You, Mr. L----, are the offspring of an unnatural union between a 
syphilitic jackal and Nancy Reagan. The overwhelming pungency of your 
personal aroma can be considered, in a sense, a boon, as it encourages 
people to remain at a distance that reduces the chance of epileptic 
fits and hysterical weeping when confronted with the appalling 
spectacle that is your face.

Your sexual taste for waterfowl and household appliances is, I suppose, 
your own business, but your ability to be consistently rejected by 
members of both groups is worthy of note by conisseurs of the epically 

The manual dexterity that allowed you to find the "forward" button on 
your copy of Eudora for Windows precious moments beford short-
circuiting your keyboard with drool is conspicuously absent when you 
endeavor to dress yourself; though I must concede that such efforts are 
immeasureably preferable to the spectacle of your grotesque physique, 
appalling posture, and unsavory complexion unclothed.

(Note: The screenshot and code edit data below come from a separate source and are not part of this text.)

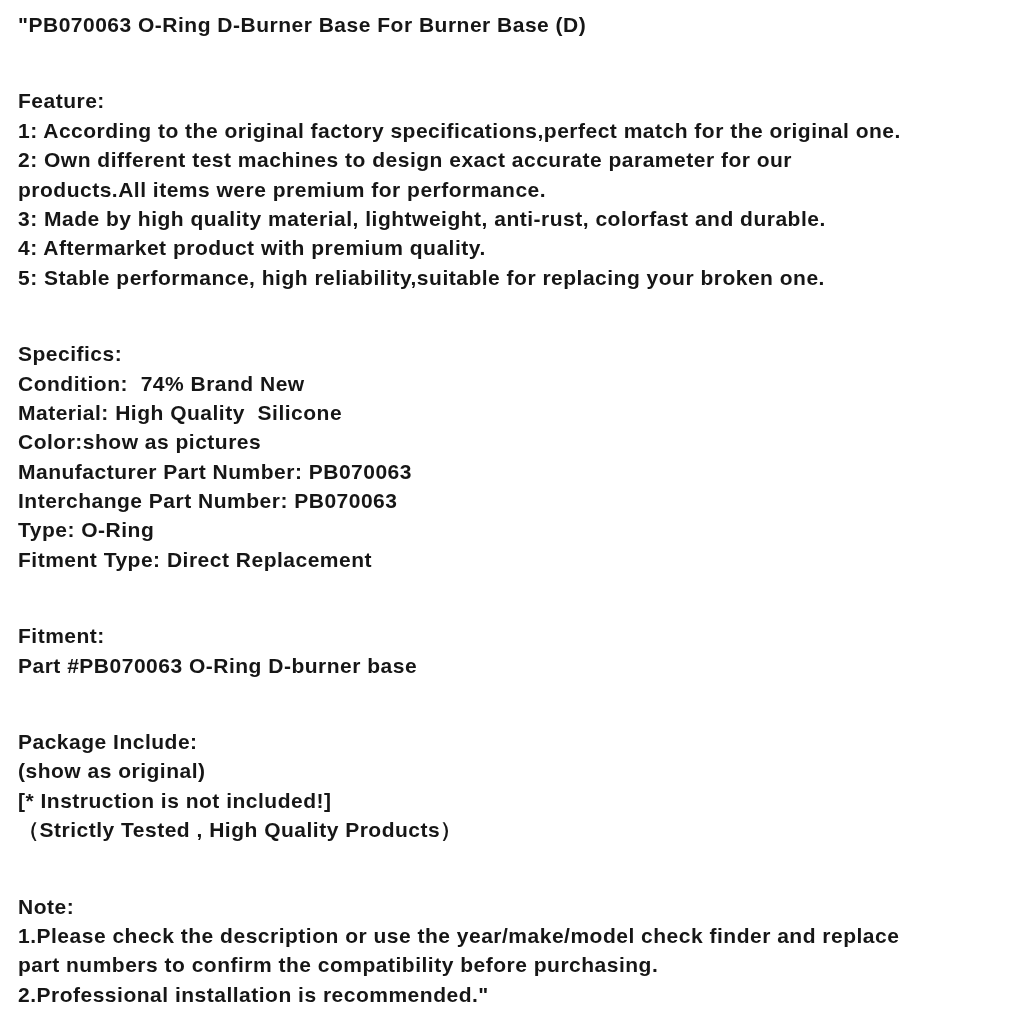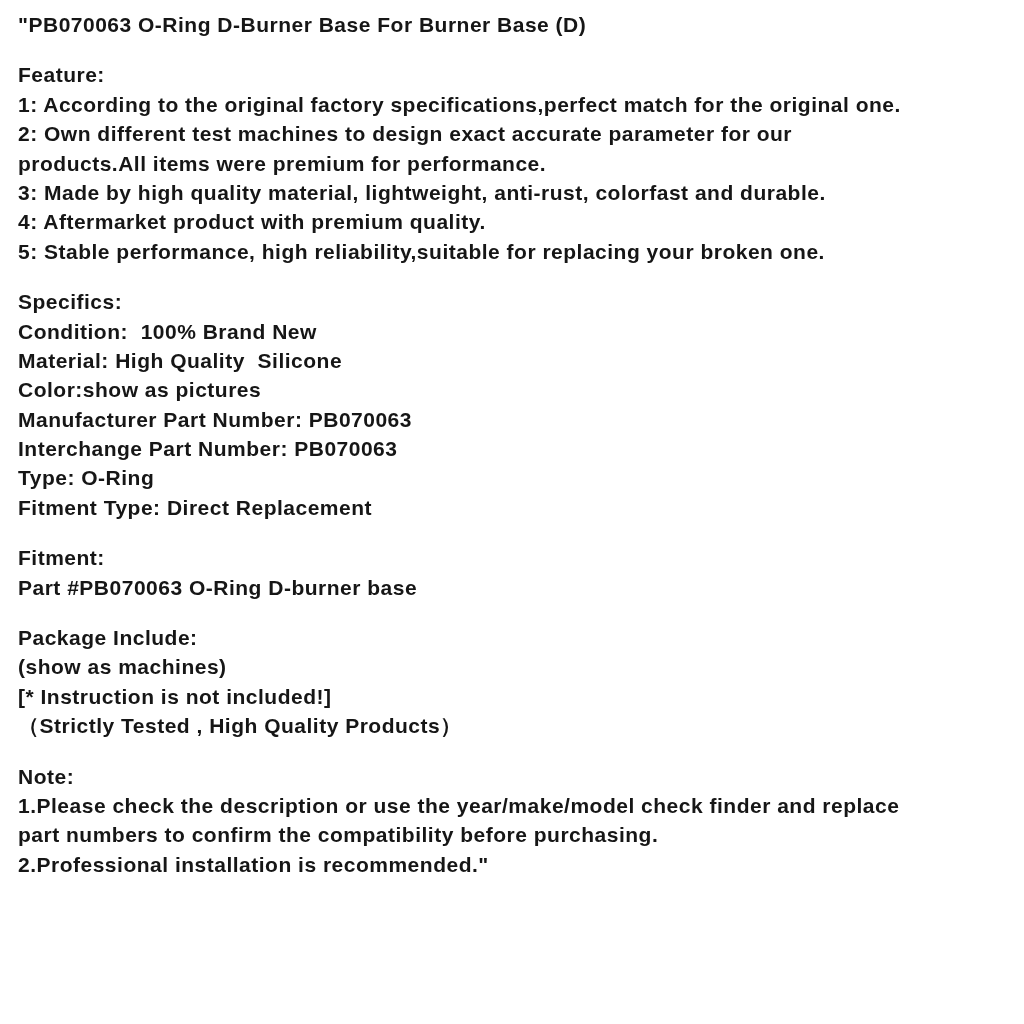--- a/index.html
+++ b/index.html
@@ -22,56 +22,56 @@
     font-size: 21px;
     font-weight: 700;
     letter-spacing: 0.5px;
   }
   .line {
     height: 29.4px;
     line-height: 29.4px;
     white-space: pre; 
   }
   .section + .section {
-    margin-top: 21px; 
+    margin-top: 47px; 
   }
 </style>
 </head>
 <body style="background: rgb(255, 255, 255);">
 
 <main class="doc" style="color: rgb(22, 22, 22);">
     <section class="section">
       <div class="line">"PB070063 O-Ring D-Burner Base For Burner Base (D)</div>
     </section>
     <section class="section">
       <div class="line heading">Feature:</div>
       <div class="line">1: According to the original factory specifications,perfect match for the original one.</div>
       <div class="line">2: Own different test machines to design exact accurate parameter for our</div>
       <div class="line">products.All items were premium for performance.</div>
       <div class="line">3: Made by high quality material, lightweight, anti-rust, colorfast and durable.</div>
       <div class="line">4: Aftermarket product with premium quality.</div>
       <div class="line">5: Stable performance, high reliability,suitable for replacing your broken one.</div>
     </section>
     <section class="section">
       <div class="line heading">Specifics:</div>
-      <div class="line">Condition:  100% Brand New</div>
+      <div class="line">Condition:  74% Brand New</div>
       <div class="line">Material: High Quality  Silicone</div>
       <div class="line">Color:show as pictures</div>
       <div class="line">Manufacturer Part Number: PB070063</div>
       <div class="line">Interchange Part Number: PB070063</div>
       <div class="line">Type: O-Ring</div>
       <div class="line">Fitment Type: Direct Replacement</div>
     </section>
     <section class="section">
       <div class="line heading">Fitment:</div>
       <div class="line">Part #PB070063 O-Ring D-burner base</div>
     </section>
     <section class="section">
       <div class="line heading">Package Include:</div>
-      <div class="line">(show as machines)</div>
+      <div class="line">(show as original)</div>
       <div class="line">[* Instruction is not included!]</div>
       <div class="line">（Strictly Tested , High Quality Products）</div>
     </section>
     <section class="section">
       <div class="line heading">Note:</div>
       <div class="line">1.Please check the description or use the year/make/model check finder and replace</div>
       <div class="line">part numbers to confirm the compatibility before purchasing.</div>
       <div class="line">2.Professional installation is recommended."</div>
     </section>
   </main>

You are a philosophical conundrum, Mr. L----. Those thinkers who 
believed in the blessedness of fools and madmen had obviously never 
encountered you. On the other hand, it is uncertain whether, upon 
considering you, one should despair of a species that could produce 
such a specimen as yourself, or glory in the immense gulf between you 
and the oft-maligned common man.

In conclusion, Mr. L----, please be so kind as to refrain from 
providing me with any further commercial solicitations, top-ten lists, 
cookie recipies, virus warnings, or any other globs of recycled 
electronic phlegm; no matter how urgent, hilarious, lucrative. or tasty 
they may appear to your malformed little mind.